Essentially, if people stick to their knitting, which is an old English Canadian expression that means you do your work that you're intended to do and I'll do my work that I'm intended to do, the whole enterprise can move ahead well. That's what, frankly, I see in countries that have a more successful innovation system.
It's absolutely the norm in the United Kingdom, Germany, France, Sweden, Norway, Denmark, places like that, for people at universities to be working on applied projects with industrial partners. It's just the norm--not in every discipline and not all the time, but for the large majority, it's generally how they do it. So they know they're working on the right things, they know the knowledge they're going to create has a path to the market—in AUTO21 we call that a knowledge receptor—and they know that the students who graduate from those programs will likely be able to find jobs, because they'll have already worked on industrially relevant problems and they'll be the people who have the knowledge.
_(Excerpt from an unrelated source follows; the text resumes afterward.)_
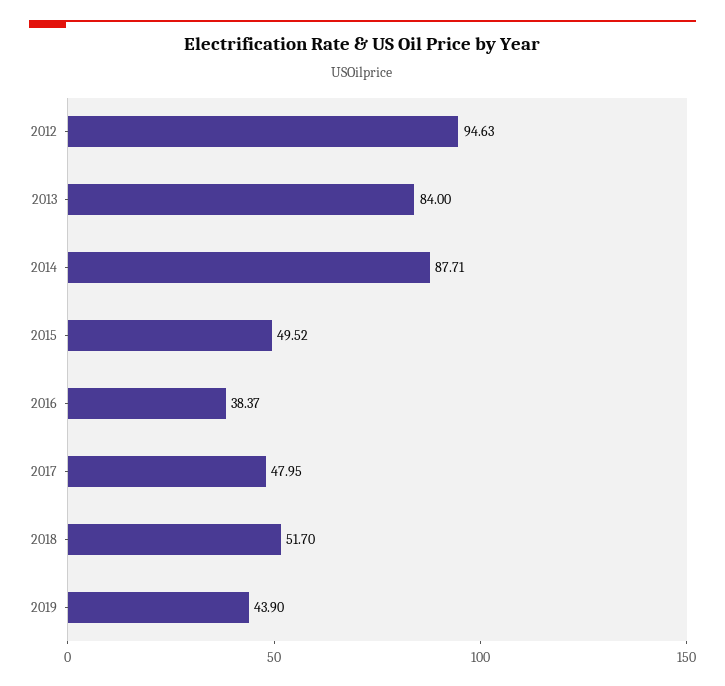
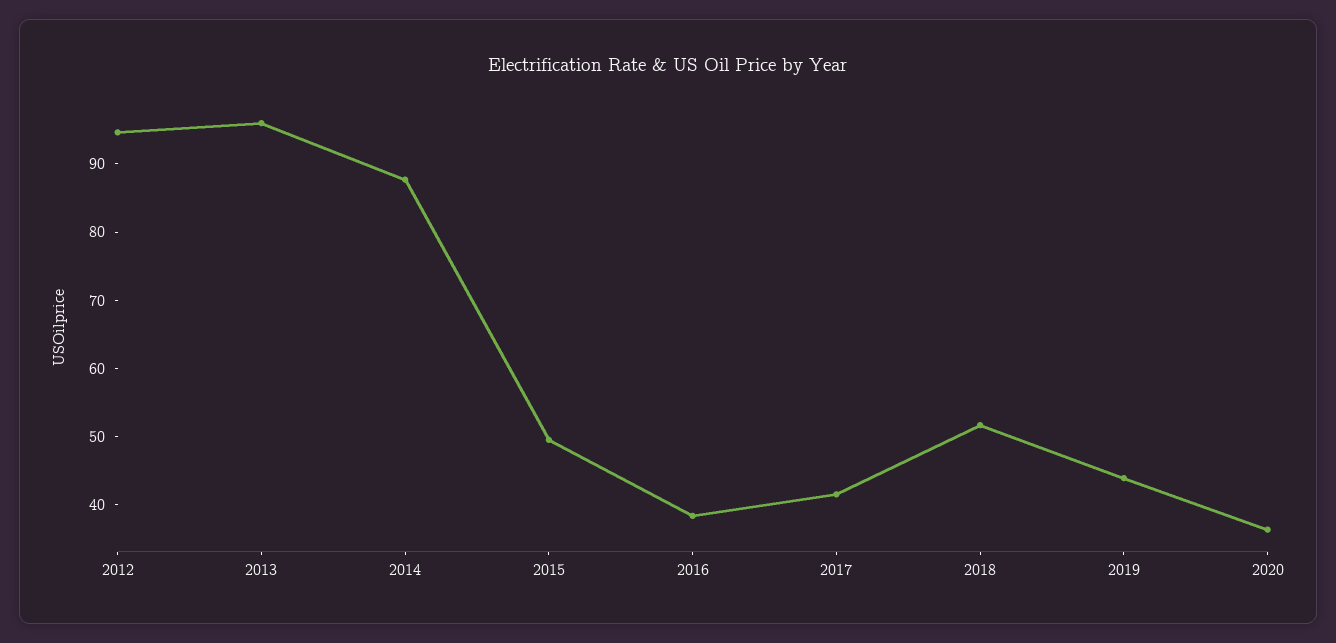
2013: 84 -> 96
2017: 47.95 -> 42
2020: none -> 36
That's how our model works, and we build those knowledge receptors right into the projects at the very outset in the proposal stage.
There was an article in The Globe and Mail last week about how the social sciences and humanities folks had a huge conference in Vancouver on how their work can become more relevant. AUTO21 has a very large component of SSHRC researchers and we're very proud of their work. The knowledge receptors for our vehicle-related crime project were the Winnipeg police force and the RCMP, and our research has actually cut auto theft in Winnipeg by, I think, up to 50% now, over the course of 2007.
The point is that university academic research and government research can be very useful and very strategically important to the country if everybody figures out a good model.
Who owns the IP? AUTO21 does not take an ownership position on IP. We don't own the IP. There are enough fingers in that pie already. The inventors should own the IP. But I think it's important to remember that it's not so important who owns IP; it's who gets to use it and under what circumstances and under what arrangements. So we have taken a very hands-off approach to the IP generation. The universities work it out with their industrial partners, and that has created no problems for seven and a half years. We have never spent a nickel on an IP lawyer, and I think that's the best way to have it.
As you point out, we've filed 39 patents, quite a number of licence negotiations are under way, and a number of licences have been granted. I just got an e-mail, while walking here today, from one of our researchers at UBC who said that his industrial partner just put another $200,000 into his project. So this works.
In regard to the $250 million fund, it's hard for me to comment directly on that one, because that is the fund that will be directed to industry, and over five years. I think it's a really good start. It's the right kind of thing to do, because it will help our factories become more flexible, become more energy efficient, and hopefully become safer places to work—not that they're not safe now, because the auto plant of today is a very good place to work—and they will address the value proposition as well. So they will hit the four vectors that I think we need to hit.
I'd also like to thank you for your input to our work. You've been very helpful to AUTO21. We really appreciate having such a knowledgeable and committed person in the government to help us. So thank you very much.